Первым опомнился петушиный секретарь.
– Кто ты такой, – пришел он на помощь сюзерену, – что делаешь в земле урков и по какому праву и полномочию встаешь на пути уркагана?
Человек сделал шаг к Хлое и обнял ее за плечо свободной рукой.
– Я отвечу тебе, – прогремел он, вознося свой посох еще выше. – Я филосо́ф. Но если тебе непонятно, что значит это слово, пусть я буду для тебя просто неравнодушным прохожим. Прохожим, у которого нет никаких полномочий, кроме данных ему собственной совестью…
Грым заметил, что человек смотрит не на петушиного секретаря и кагана, а совсем в другую сторону – в пространство над лесом. Он догадался, что камера до сих пор висит где-то там. Происходящее наконец стало чуть понятней.
– Но хоть у меня нет полномочий, у меня есть новости! – хорошо поставленным голосом гремел человек. – И они вам не понравятся. Ваша свора палачей и убийц не причинит вреда этому ребенку и не прольет больше ни одной слезы из этих синих глаз!

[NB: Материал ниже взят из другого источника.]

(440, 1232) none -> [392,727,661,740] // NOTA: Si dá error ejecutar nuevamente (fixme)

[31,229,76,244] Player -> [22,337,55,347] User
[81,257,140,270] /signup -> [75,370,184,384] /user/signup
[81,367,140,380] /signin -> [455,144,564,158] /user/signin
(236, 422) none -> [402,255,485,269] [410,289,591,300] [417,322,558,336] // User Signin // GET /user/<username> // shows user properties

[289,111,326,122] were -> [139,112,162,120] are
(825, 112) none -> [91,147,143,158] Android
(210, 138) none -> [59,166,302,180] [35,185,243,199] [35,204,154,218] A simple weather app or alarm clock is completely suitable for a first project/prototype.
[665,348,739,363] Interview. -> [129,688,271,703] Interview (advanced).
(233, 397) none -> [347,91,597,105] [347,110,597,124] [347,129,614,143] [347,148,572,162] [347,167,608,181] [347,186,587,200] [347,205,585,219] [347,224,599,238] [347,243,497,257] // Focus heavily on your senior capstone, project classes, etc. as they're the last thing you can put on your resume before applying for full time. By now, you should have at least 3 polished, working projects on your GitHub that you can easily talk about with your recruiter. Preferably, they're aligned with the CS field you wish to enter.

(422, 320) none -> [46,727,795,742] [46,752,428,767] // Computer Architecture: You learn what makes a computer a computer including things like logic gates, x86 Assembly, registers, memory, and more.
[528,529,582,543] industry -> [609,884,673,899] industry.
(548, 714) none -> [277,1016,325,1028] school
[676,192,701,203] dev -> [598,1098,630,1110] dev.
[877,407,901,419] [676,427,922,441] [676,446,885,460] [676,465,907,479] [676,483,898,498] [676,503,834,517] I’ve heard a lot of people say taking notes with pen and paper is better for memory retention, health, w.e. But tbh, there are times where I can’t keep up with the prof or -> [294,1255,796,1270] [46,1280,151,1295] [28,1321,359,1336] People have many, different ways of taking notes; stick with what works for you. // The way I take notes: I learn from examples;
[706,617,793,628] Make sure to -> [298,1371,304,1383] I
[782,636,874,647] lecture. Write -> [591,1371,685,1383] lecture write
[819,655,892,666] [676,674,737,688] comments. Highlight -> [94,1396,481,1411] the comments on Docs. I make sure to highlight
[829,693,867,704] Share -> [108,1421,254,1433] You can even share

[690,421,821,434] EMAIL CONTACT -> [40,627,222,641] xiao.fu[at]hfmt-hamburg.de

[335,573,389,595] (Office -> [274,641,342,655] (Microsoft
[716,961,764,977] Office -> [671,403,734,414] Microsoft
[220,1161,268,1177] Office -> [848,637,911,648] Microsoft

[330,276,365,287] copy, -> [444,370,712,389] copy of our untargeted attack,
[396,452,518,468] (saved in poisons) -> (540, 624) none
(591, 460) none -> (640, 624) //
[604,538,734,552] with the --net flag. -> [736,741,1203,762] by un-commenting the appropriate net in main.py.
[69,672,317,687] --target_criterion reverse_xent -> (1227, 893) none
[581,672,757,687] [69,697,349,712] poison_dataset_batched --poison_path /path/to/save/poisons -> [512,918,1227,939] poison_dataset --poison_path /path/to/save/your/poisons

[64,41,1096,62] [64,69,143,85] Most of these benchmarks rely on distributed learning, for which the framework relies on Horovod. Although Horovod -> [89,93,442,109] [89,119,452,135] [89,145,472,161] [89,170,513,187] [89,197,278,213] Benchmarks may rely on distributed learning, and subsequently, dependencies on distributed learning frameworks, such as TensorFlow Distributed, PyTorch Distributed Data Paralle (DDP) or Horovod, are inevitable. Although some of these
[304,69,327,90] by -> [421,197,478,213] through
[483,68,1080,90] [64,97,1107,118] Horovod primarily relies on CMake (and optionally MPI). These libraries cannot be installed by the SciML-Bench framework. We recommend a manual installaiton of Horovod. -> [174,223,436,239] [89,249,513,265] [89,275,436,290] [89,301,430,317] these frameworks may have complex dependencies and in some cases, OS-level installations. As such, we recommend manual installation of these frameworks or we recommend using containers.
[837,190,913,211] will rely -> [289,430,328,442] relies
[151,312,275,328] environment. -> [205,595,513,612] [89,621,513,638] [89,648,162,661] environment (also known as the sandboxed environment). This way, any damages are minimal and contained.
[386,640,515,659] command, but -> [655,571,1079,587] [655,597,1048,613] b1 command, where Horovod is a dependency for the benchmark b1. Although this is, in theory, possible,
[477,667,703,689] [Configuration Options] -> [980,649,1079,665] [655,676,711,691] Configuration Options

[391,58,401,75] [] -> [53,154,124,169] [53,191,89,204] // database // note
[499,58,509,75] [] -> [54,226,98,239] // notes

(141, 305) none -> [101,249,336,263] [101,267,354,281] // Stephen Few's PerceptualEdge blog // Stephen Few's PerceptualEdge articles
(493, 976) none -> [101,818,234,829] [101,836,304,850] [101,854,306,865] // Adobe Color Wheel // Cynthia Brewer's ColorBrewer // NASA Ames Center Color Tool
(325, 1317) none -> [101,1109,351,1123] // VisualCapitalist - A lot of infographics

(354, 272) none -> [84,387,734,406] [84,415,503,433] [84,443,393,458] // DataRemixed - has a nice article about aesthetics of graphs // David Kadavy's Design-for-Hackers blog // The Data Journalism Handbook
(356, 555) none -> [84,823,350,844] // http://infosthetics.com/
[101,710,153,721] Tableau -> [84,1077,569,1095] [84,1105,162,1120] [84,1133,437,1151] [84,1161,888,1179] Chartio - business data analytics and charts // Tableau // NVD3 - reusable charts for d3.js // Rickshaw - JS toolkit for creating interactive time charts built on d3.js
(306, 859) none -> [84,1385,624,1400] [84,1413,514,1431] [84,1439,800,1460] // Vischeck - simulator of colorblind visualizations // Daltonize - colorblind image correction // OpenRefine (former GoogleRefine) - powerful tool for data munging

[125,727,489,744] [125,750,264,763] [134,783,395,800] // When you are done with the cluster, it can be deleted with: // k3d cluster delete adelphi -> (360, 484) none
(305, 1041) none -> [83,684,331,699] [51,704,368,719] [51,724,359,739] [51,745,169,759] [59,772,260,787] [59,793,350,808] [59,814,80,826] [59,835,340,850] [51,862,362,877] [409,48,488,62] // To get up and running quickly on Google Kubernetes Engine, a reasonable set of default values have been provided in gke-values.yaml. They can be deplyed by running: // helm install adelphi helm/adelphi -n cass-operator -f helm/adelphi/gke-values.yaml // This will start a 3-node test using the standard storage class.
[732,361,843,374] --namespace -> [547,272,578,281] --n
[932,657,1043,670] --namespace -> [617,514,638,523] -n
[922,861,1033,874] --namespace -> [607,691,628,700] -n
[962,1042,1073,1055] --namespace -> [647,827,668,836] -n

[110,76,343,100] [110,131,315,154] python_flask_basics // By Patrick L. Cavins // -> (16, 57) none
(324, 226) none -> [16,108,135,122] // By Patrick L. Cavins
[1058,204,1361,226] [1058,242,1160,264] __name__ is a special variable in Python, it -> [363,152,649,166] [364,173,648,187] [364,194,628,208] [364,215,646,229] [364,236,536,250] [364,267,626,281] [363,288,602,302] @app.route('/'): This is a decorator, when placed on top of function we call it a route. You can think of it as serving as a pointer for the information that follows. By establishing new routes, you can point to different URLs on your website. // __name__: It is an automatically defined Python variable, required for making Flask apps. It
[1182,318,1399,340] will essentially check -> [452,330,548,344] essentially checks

Грым подумал, что говорят явно не про него – его глаза были серо-желтыми. А потом он увидел, как человек понемногу поворачивает Хлою к невидимой камере и подталкивает в сторону – так, чтобы оставить Грыма за спиной. И древний оркский инстинкт вдруг подсказал Грыму – чтобы выжить, теперь надо не бежать от камеры, а, наоборот, любым способом оставаться в кадре. Он шагнул вперед и встал с Хлоей рядом. Дискурсмонгер мрачно глянул на него – но делать было нечего. Его голос тем временем распевно гремел над дорогой:
– Каждый человек рождается свободным, таким его замыслил Маниту! И я не могу, не стану молчать, когда какой-то монстр, ненасытное и злобное животное, попирает светлый праздник детства черной шиной своего лимузина, оплаченного слезами бесчисленных вдов. Я не знаю – но, с другой стороны, было бы очень любопытно узнать, и без промедления, – сколько еще свободный мир будет мириться с этим темным душителем свободы, делая вид, что не замечает невинных слез и брызг крови, летящих прямо в нашу оптику! Ничто не может оправдать издевательства над беззащитной чистотой, никакие затычки в равнодушных ушах не заглушат стук детского сердца, брошенного на съедение псам и свиньям! Сегодня я обвиняю оркского уркагана в том, что он палач своего народа. Сколько еще мы не будем замечать зверств этого извращенца, серийного убийцы, мечты психиатра и опаснейшего из садистов? Но я не хочу больше говорить об этом выродке, потому что он вызывает во мне тошноту. Я хочу спасти эту… Эту… Этих ребят, которым их суровая земля отказала в праве на детство и юность… Я объявляю, что они отныне под защитой Бизантиума! Они получают право на въезд в Биг Биз!